Top tips on lowering summer electricity bill
June 16, 2012 at 1:16 a.m.
Updated June 17, 2012 at 1:17 a.m.
From pool parties to the school year's end and possible trips to the beach, there are good things that come with a South Texas summer. But, with the season's rising temperatures often comes rising electric bills.
Luckily, there are easy ways for people to conserve energy and save a bit of green, said Julie Bedsole, who works with Nueces Electric Cooperative's corporate communications department.
"Investing a little bit of money will save people a lot in the long run," she said, noting savings can equal about $358 per year. "It might just be $20 to $25 per bill, but think what you can do with that money."
Here are some tips for keeping energy costs down during those scorching summer months.
Be thoughtful with the thermostat.
Keep the home warmer than usual when you're away, and around the 78 or 80-degree mark when home.
Consider a programmable thermostat, which allows you to set how cool the home will be at different times of the day.
Avoid setting the thermostat lower than normal when turning on the air conditioner.
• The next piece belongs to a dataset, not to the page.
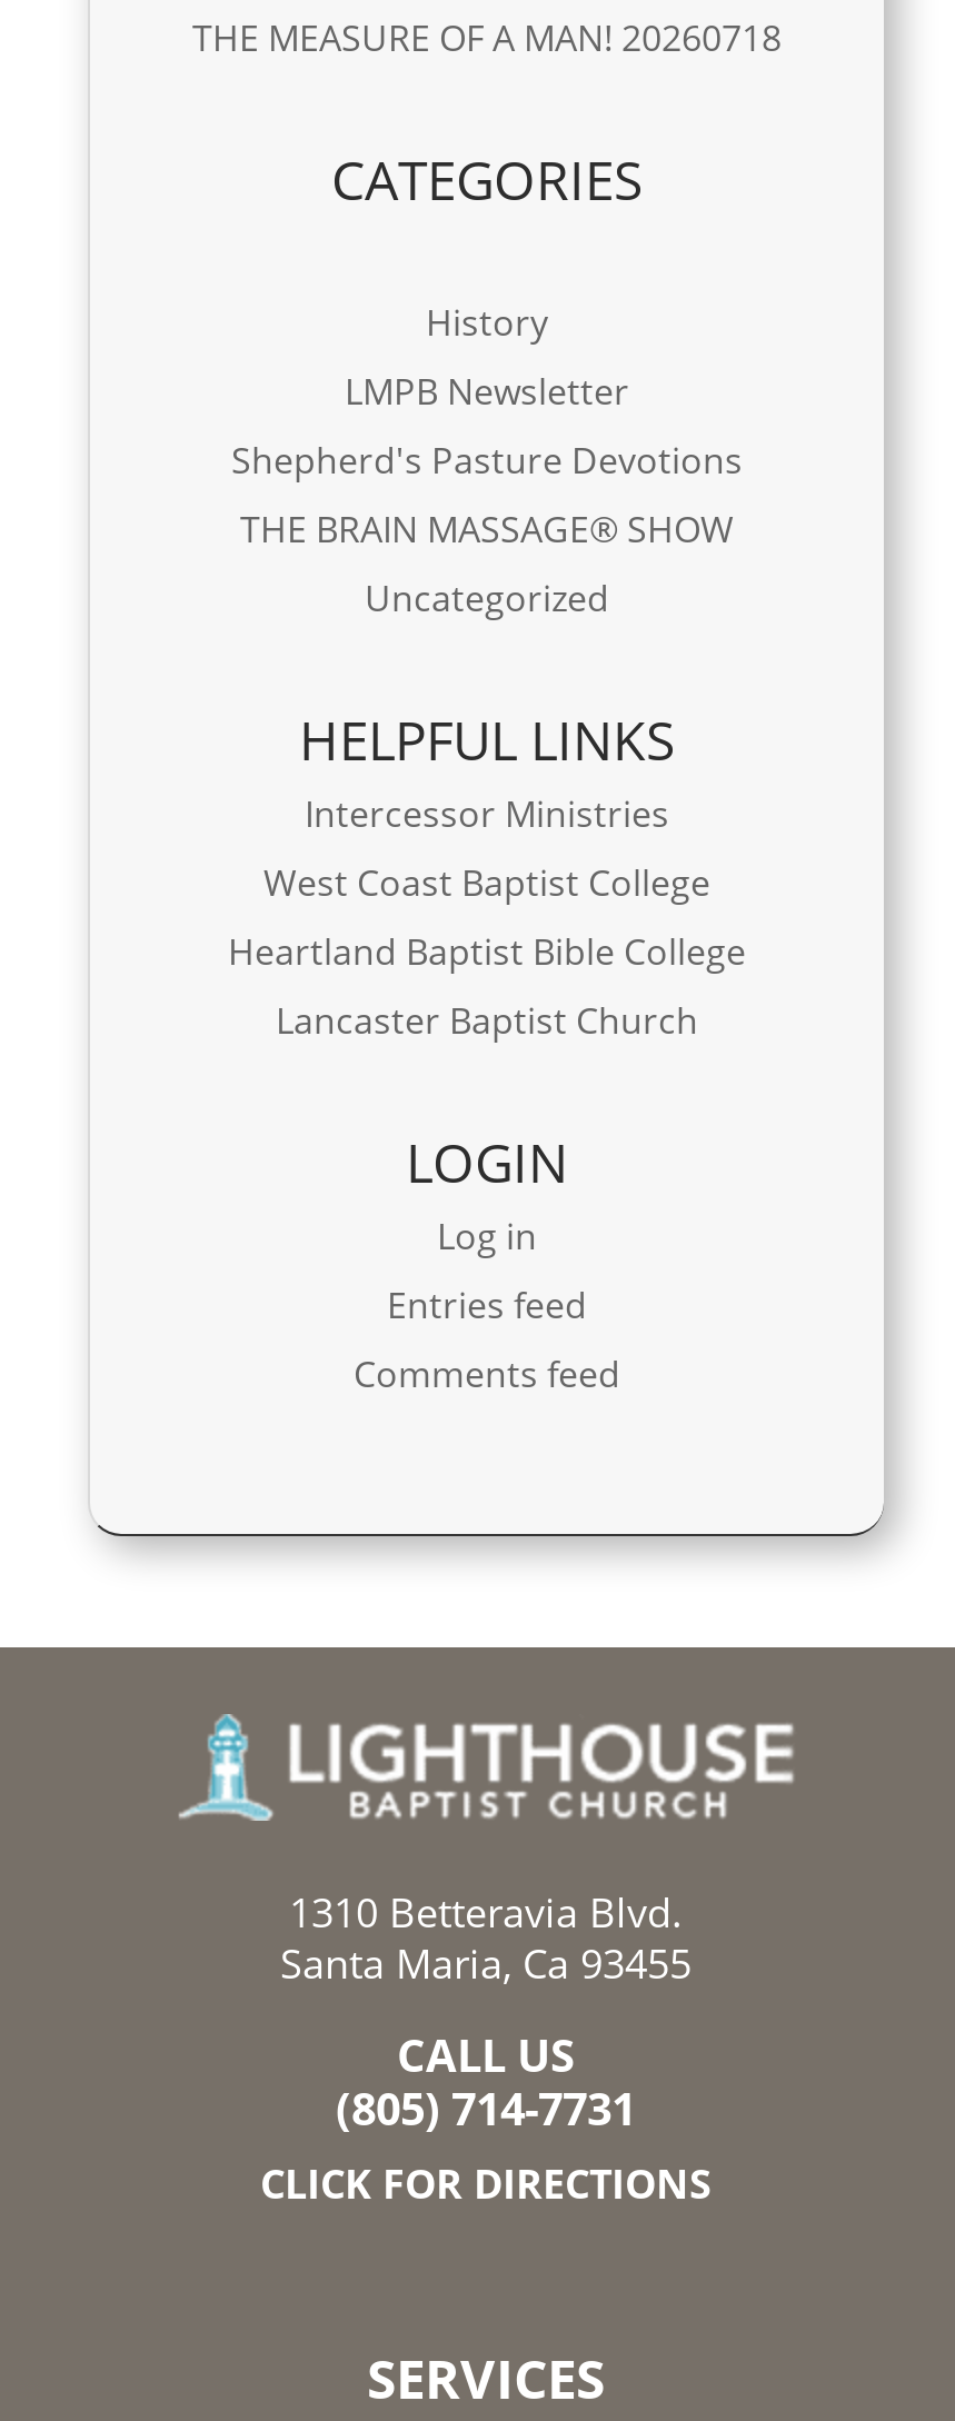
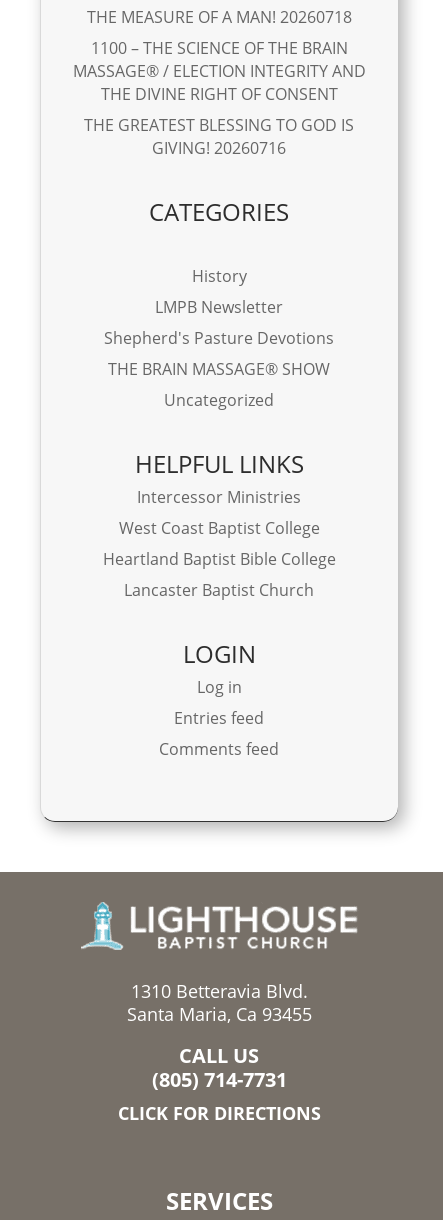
none -> [73,37,366,159] 1100 – THE SCIENCE OF THE BRAIN | MASSAGE® / ELECTION INTEGRITY AND | THE DIVINE RIGHT OF CONSENT | THE GREATEST BLESSING TO GOD IS | GIVING! 20260716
It will not cool the home faster, and could result in heftier bills.
Check the home for basic repairs.
Have proper weather stripping around windows and doors to keep cool air in, and warm air out.
Check the home's insulation, especially in the attic, and make updates if necessary. Also make sure the garage is insulated, since going in and out daily can really warm the home.
Consider energy-efficient windows, which provide insulation and keep warmer air outside.
Have your air conditioner serviced annually to keep things running smoothly.
Mind the appliances.
Avoid using the oven on hot days and remember the microwave uses two-thirds less energy than your stove.
Unplug electronics when not in use. Even when they're off, they still draw out electricity when plugged in.
Wash only full loads of laundry and clothing, and air dry them when possible.
Use fans and natural light to your advantage.
Allowing natural light into the home eliminates the need for indoor lights during the day. When you do need light, use fluorescent bulbs, which are up to 75 percent more efficient and save on bills.
Using a ceiling fan allows you to increase the thermostat setting by about four degrees with no noticeable temperature change.
Turn fans off when you leave the room, since they cool people through a wind chill effect, and not by cooling the room itself.
Ventilation fans in the bathroom, kitchen and laundry room can help eliminate extra heat that could otherwise warm the house. Make sure they're ventilated to the outside.
Evaluate your energy plan.
Know what your plan involves, such as price per kilowatt hour, any added benefits, etc.
Don't be afraid to look around at other plans that might better suit your needs.
The website PowerToChoose.org offers people the ability to compare companies, evaluate their options and make educated decisions.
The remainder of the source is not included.